Presidential Inaugural Ball - Bill of Fare - March 6, 1865
President Abraham Lincoln’s second inaugural ball was a fête to behold. On the evening of March 6, 1865 (two days after the inauguration), men escorted their dates, one on each arm—the $10 ticket admitted three—up a grand staircase. They ascended to the top-floor hall of the Patent Office Building in Washington, D.C., now the site of the Smithsonian American Art Museum and National Portrait Gallery.
There, according to estimates, some 4,000 revelers danced quadrilles, waltzes and Virginia reels. Surely, the energy in the room spiked when the president arrived with his wife, Mary Todd Lincoln, at 10:30 p.m. The president was dressed in a dapper black suit and white gloves. Mrs. Lincoln, with jasmine and violets woven in her hair, wore a white satin off-the-shoulder gown. But, the party reached a fever pitch at the stroke of midnight, when an elaborate buffet was served.

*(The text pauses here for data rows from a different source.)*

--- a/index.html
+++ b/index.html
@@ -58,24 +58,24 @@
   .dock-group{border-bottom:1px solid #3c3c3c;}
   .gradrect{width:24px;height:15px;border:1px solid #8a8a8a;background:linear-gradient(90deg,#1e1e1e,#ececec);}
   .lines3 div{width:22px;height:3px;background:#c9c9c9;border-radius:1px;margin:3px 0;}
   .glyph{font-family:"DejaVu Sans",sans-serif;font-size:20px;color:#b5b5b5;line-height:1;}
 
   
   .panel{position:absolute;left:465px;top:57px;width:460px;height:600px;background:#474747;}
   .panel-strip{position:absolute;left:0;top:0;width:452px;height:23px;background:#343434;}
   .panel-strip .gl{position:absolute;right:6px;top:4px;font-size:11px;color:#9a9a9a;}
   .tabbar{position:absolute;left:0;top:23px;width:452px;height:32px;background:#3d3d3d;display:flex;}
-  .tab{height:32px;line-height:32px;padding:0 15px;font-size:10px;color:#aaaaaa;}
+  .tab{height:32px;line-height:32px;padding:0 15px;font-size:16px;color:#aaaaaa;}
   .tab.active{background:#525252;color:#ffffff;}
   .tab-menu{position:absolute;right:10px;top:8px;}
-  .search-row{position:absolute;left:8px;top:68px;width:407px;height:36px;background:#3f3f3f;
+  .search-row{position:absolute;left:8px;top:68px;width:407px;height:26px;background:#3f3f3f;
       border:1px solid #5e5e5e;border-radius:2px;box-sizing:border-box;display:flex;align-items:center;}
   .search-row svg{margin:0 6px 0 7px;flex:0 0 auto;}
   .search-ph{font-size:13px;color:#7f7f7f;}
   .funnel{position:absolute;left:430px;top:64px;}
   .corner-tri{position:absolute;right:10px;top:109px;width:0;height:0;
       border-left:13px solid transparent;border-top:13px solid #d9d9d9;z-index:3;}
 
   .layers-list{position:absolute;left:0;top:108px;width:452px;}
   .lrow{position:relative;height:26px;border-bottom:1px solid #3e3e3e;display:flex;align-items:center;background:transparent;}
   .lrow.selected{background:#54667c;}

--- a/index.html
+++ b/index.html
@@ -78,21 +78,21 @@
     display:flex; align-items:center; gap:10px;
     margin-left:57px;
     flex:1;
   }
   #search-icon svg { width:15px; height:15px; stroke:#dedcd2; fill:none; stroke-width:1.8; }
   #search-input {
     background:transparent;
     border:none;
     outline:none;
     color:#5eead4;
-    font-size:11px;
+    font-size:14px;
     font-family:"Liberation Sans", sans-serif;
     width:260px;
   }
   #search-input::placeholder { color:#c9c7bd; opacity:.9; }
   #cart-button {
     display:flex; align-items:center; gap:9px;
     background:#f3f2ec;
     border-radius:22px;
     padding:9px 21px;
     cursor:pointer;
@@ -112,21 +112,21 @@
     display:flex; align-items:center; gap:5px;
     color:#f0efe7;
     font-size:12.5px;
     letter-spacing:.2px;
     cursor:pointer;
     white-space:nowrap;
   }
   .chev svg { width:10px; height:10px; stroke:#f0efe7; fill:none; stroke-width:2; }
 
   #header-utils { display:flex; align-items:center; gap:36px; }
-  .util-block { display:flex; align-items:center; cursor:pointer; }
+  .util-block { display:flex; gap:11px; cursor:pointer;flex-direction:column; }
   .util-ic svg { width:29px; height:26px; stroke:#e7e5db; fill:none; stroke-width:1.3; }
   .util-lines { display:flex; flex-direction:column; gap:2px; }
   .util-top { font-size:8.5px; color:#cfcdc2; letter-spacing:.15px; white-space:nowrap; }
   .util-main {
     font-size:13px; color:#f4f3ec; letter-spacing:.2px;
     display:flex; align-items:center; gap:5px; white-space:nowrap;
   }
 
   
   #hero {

Oysters, roast beef, veal, turkey, venison, smoked ham, lobster salad and a seemingly endless display of cakes and tarts spread across a table 250 feet long. The hungry crowd charged the food, and the lavish event devolved into a food fight of sorts. “In less than an hour the table was a wreck…positively frightful to behold,” wrote the New York Times. Men hoisted full trays above the masses and took them back to their friends, slopping stews and jellies along the way. “The floor of the supper room was soon sticky, pasty and oily with wasted confections, mashed cake, and debris of fowl and meat,” reported the Washington Evening Star.